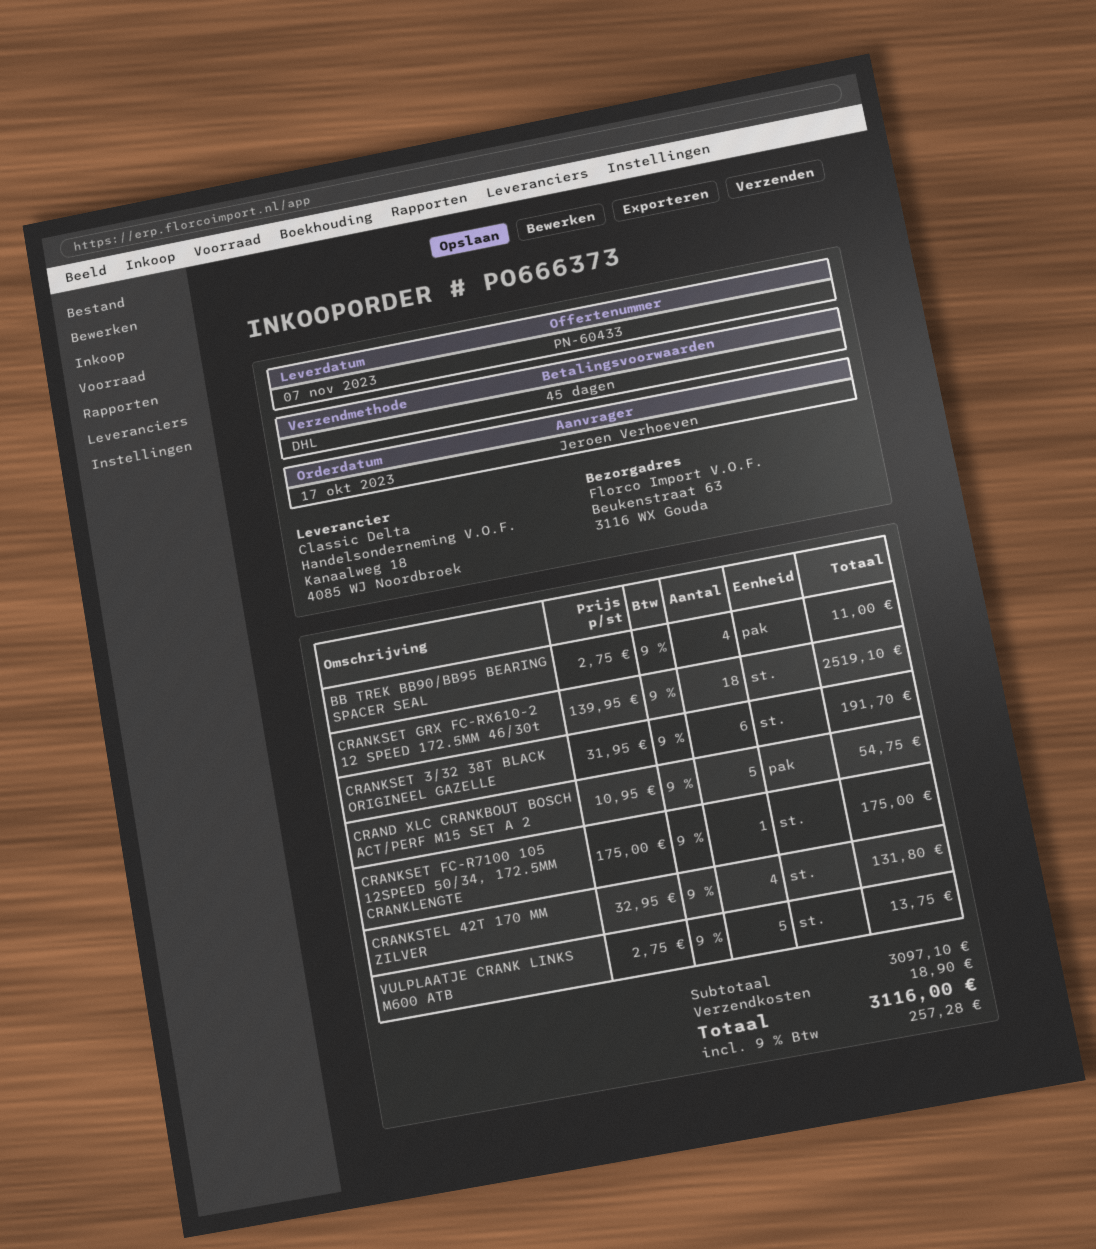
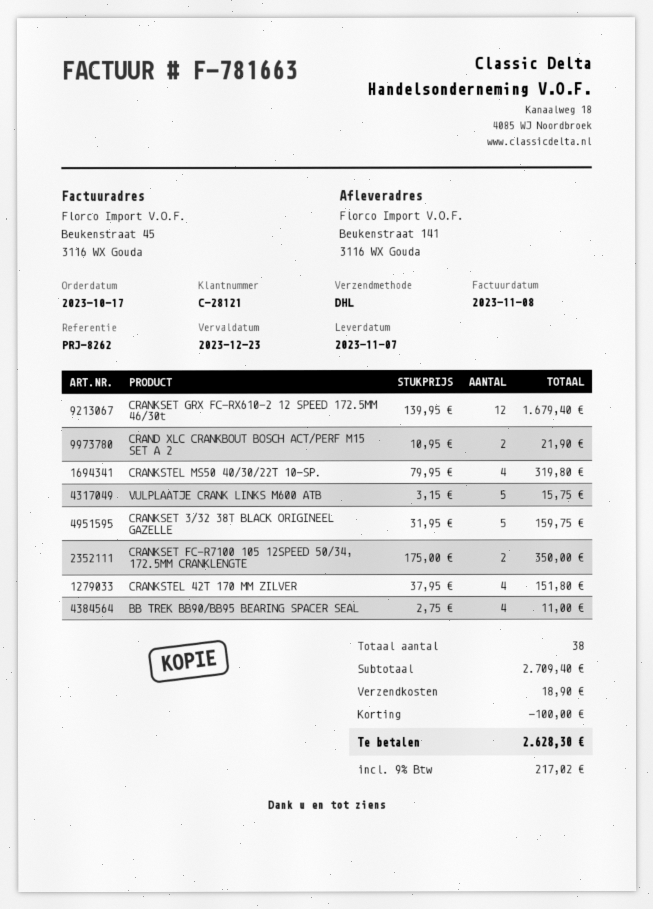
ship to: Beukenstraat 63, 3116 WX Gouda -> Beukenstraat 141, 3116 WX Gouda
CRANKSET GRX FC-RX610-2 12 SPEED 172.5MM 46/30t: 18 x 139.95 = 2519.10 -> 12 x 139.95 = 1679.40
CRANKSET 3/32 38T BLACK ORIGINEEL GAZELLE: 6 x 31.95 = 191.70 -> 5 x 31.95 = 159.75
CRAND XLC CRANKBOUT BOSCH ACT/PERF M15 SET A 2: 5 x 10.95 = 54.75 -> 2 x 10.95 = 21.90
CRANKSET FC-R7100 105 12SPEED 50/34, 172.5MM CRANKLENGTE: 1 x 175.00 = 175.00 -> 2 x 175.00 = 350.00
CRANKSTEL 42T 170 MM ZILVER: 4 x 32.95 = 131.80 -> 4 x 37.95 = 151.80
VULPLAATJE CRANK LINKS M600 ATB: 5 x 2.75 = 13.75 -> 5 x 3.15 = 15.75
CRANKSTEL MS50 40/30/22T 10-SP.: none -> 4 x 79.95 = 319.80
subtotal: 3097.10 -> 2709.40
discount: none -> 100.00
tax: 9% = 257.28 -> 9% = 217.02
total: 3116.00 -> 2628.30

**WHAT IS EXPECTED:** Skip the pictures, then retype every line above exactly.

**ANSWER BOX:**
ship to: Beukenstraat 63, 3116 WX Gouda -> Beukenstraat 141, 3116 WX Gouda
CRANKSET GRX FC-RX610-2 12 SPEED 172.5MM 46/30t: 18 x 139.95 = 2519.10 -> 12 x 139.95 = 1679.40
CRANKSET 3/32 38T BLACK ORIGINEEL GAZELLE: 6 x 31.95 = 191.70 -> 5 x 31.95 = 159.75
CRAND XLC CRANKBOUT BOSCH ACT/PERF M15 SET A 2: 5 x 10.95 = 54.75 -> 2 x 10.95 = 21.90
CRANKSET FC-R7100 105 12SPEED 50/34, 172.5MM CRANKLENGTE: 1 x 175.00 = 175.00 -> 2 x 175.00 = 350.00
CRANKSTEL 42T 170 MM ZILVER: 4 x 32.95 = 131.80 -> 4 x 37.95 = 151.80
VULPLAATJE CRANK LINKS M600 ATB: 5 x 2.75 = 13.75 -> 5 x 3.15 = 15.75
CRANKSTEL MS50 40/30/22T 10-SP.: none -> 4 x 79.95 = 319.80
subtotal: 3097.10 -> 2709.40
discount: none -> 100.00
tax: 9% = 257.28 -> 9% = 217.02
total: 3116.00 -> 2628.30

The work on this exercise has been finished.